Domestic steel prices rise in India; we expect further hikes in Dec: HRC retail prices rose by Rs1,000/t to Rs35,500/t in Nov, after having fallen continuously for 6 months. Similarly, primary rebar prices too increased by Rs400/t to Rs34,400/t. Our sources indicate that few domestic primary steel producers hiked long product prices by upto Rs1,500/t and HRC prices by upto Rs750/t in Nov. The price rise mainly came from demand for re-stocking at dealers’ ends. We expect prices to increase further in Dec by upto Rs1,000/t on continuous restocking demand.

Domestic iron ore prices stable, global prices range-bound: Global iron ore prices rose (CMP: US$89/t) in the latter half of Nov, as VALE reduced its CY20 guidance, but eventually averaged 4% lower mom to US$85/t in Nov. We expect global iron ore prices to trade above US$80/t for few more months, as global seaborne iron ore market is expected to remain in deficit. Surprisingly, NMDC cut prices by Rs100/t, in contrast to few Odisha miners, who increased prices by Rs100-400/t in Nov. We believe higher steel prices could cause NMDC to also increase iron ore prices in Dec. Moreover, progress in auctioning of iron ore mines and the premium paid to acquire these mines would decide the course for iron ore prices in India, in our view.

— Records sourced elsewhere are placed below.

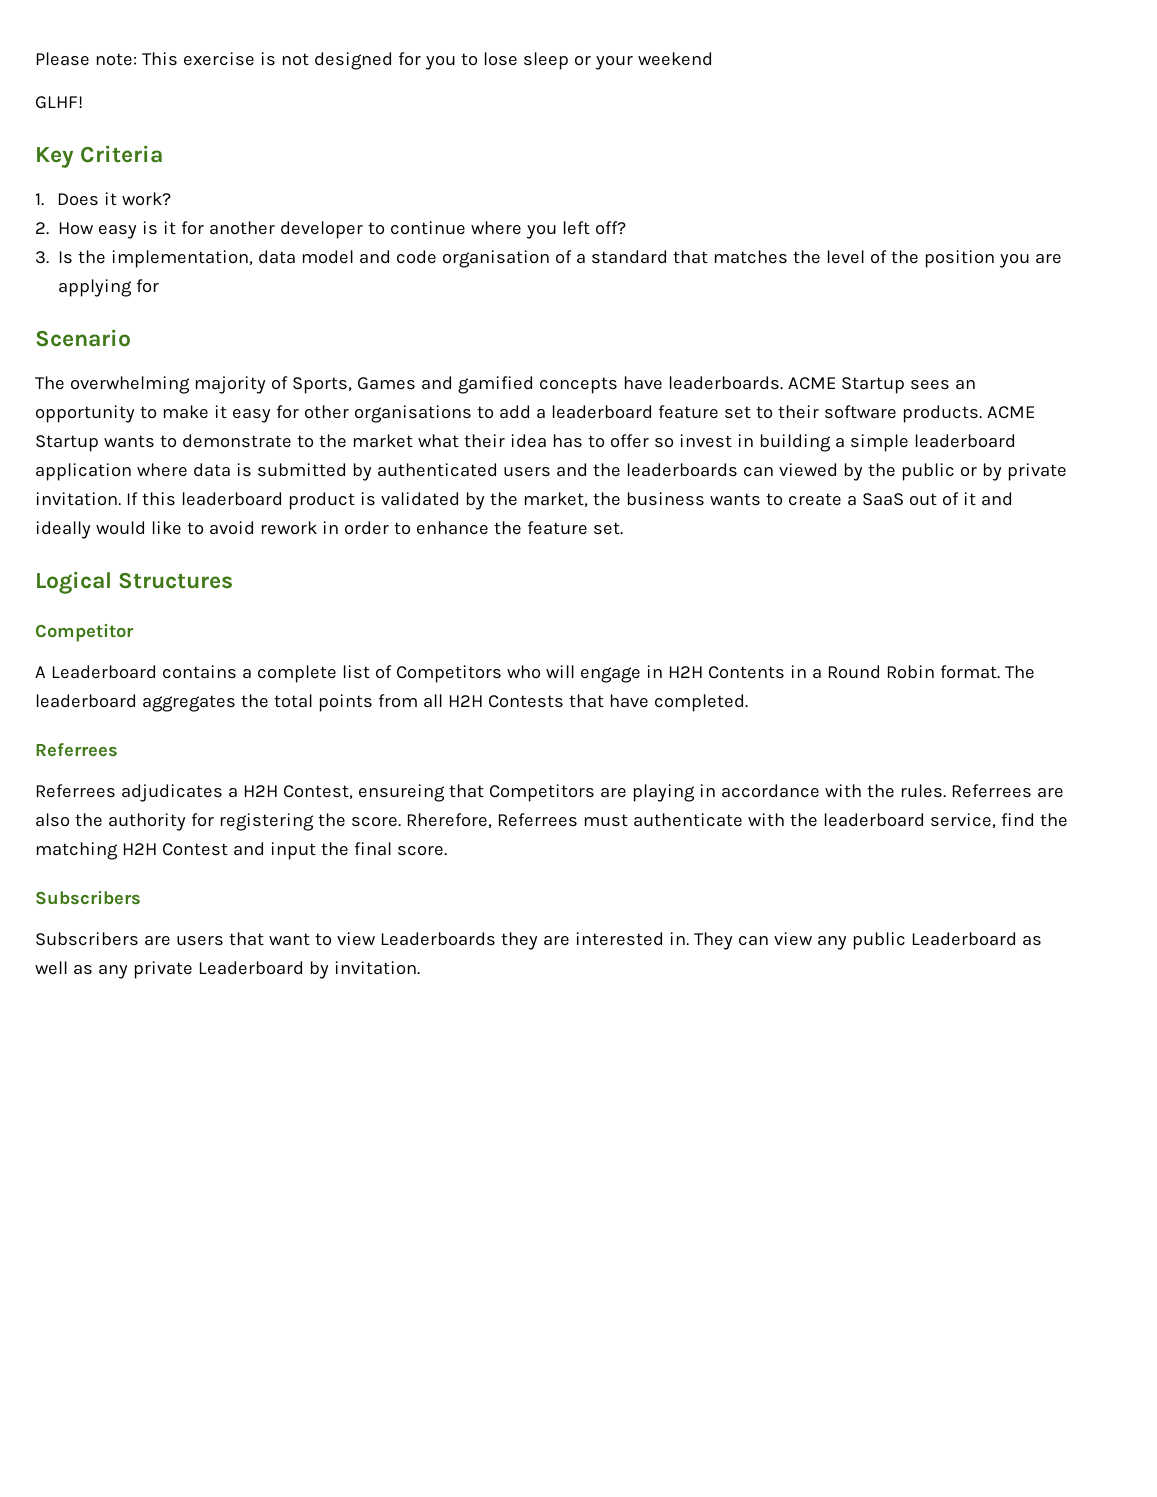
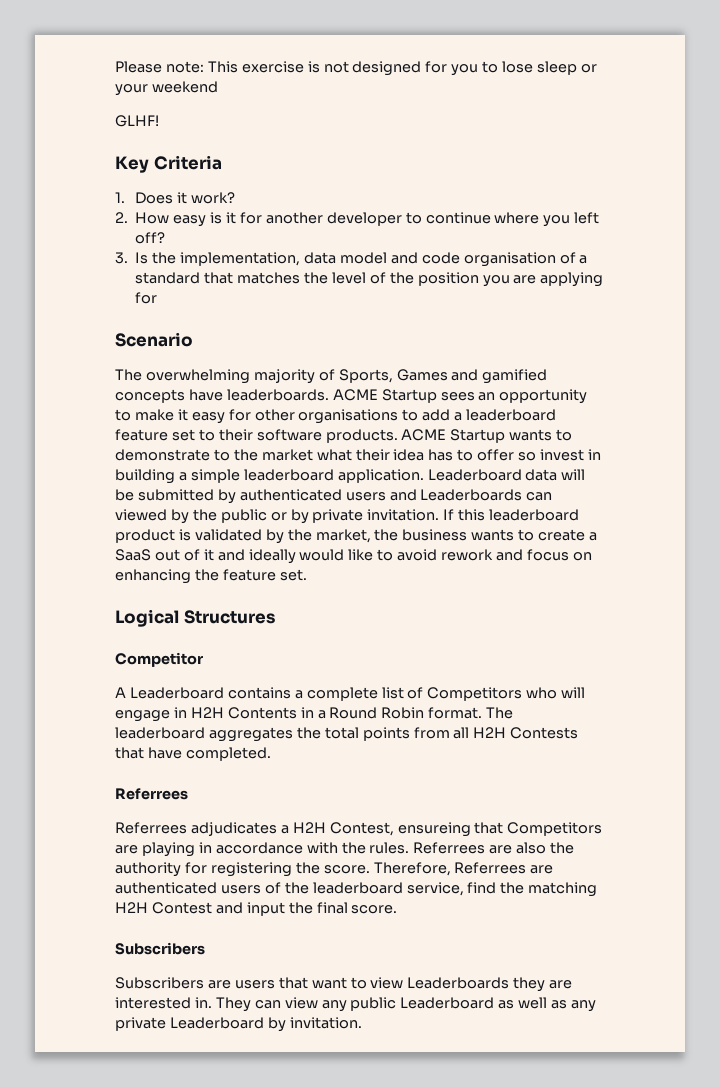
[35,463,252,481] application where data is -> [337,469,586,483] [115,489,134,501] application. Leaderboard data will be
[592,463,738,477] the leaderboards -> [420,489,523,501] Leaderboards
[321,521,489,535] in order to enhance -> [496,549,592,561] [115,569,191,584] and focus on enhancing
[405,813,785,829] Rherefore, Referrees must authenticate with -> [373,862,554,876] [115,882,281,894] Therefore, Referrees are authenticated users of

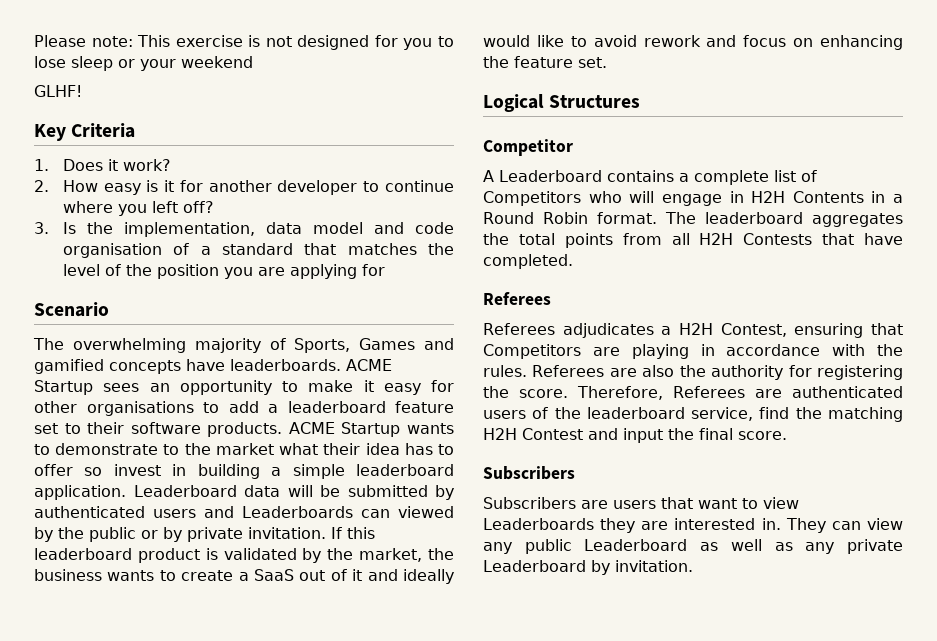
[115,788,188,800] [115,822,187,834] Referrees // Referrees -> [483,292,551,305] [483,323,555,335] Referees // Referees
[397,822,471,837] ensureing -> [794,323,864,338] ensuring
[413,842,486,854] Referrees -> [532,365,605,377] Referees
[454,862,527,874] Referrees -> [673,386,745,398] Referees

Iron ore mining auction to commence in Dec; JSPL emerged highest bidder for 6mtpa coal mine in coal auction: Government has invited bids for 19 iron ore and manganese mines in Odisha - the last date to submit bids for 10 mines was 28 Nov and for the remaining 9 mines is 4 Dec. We expect minimum disruption in iron ore supply during the transition period, post Mar 2020. JSPL has emerged as the highest bidder for 6mtpa Gare Palma Coal Block IV/1 at a premium of Rs230/t, in the auction held on 4 Nov. Premium for 5 other mines auctioned ranged between Rs154/t and Rs1,600/t.

Non-ferrous: Aluminium prices decline after short-lived stint above US$1,800/t; zinc too dips

Aluminium – Trade dispute resolution could have a positive bearing on prices: Aluminium prices jumped above US$1,800/t in early Nov on trade deal optimism, but failed to hold due to weak demand for the metal. This caused inventories at global exchanges (1.5mt) to rise by 20%, resulting in aluminium prices retracing to less than US$1,760/t levels (US$1,757/t). However, average aluminium prices were up 2% mom at US$1,767/t. Aluminium production fell 1.8% yoy in Oct 2019 to 5.4mt. Global aluminum producers like Norsk Hydro and Alcoa forecast aluminum demand is likely to contract in CY19 and have trimmed their CY19 forecast by 150-200bps, implying demand growth of (0.5)%-0.5% for CY19. However, both players expect aluminium market to remain in deficit at 0.8-1.4mt in CY19E. Global producers are adjusting production to cope up with the weak demand environment. We expect aluminium prices to remain range-bound in H2FY20E and average ~US$1,815/t in FY20E. However, resolution in trade disputes could positively impact prices.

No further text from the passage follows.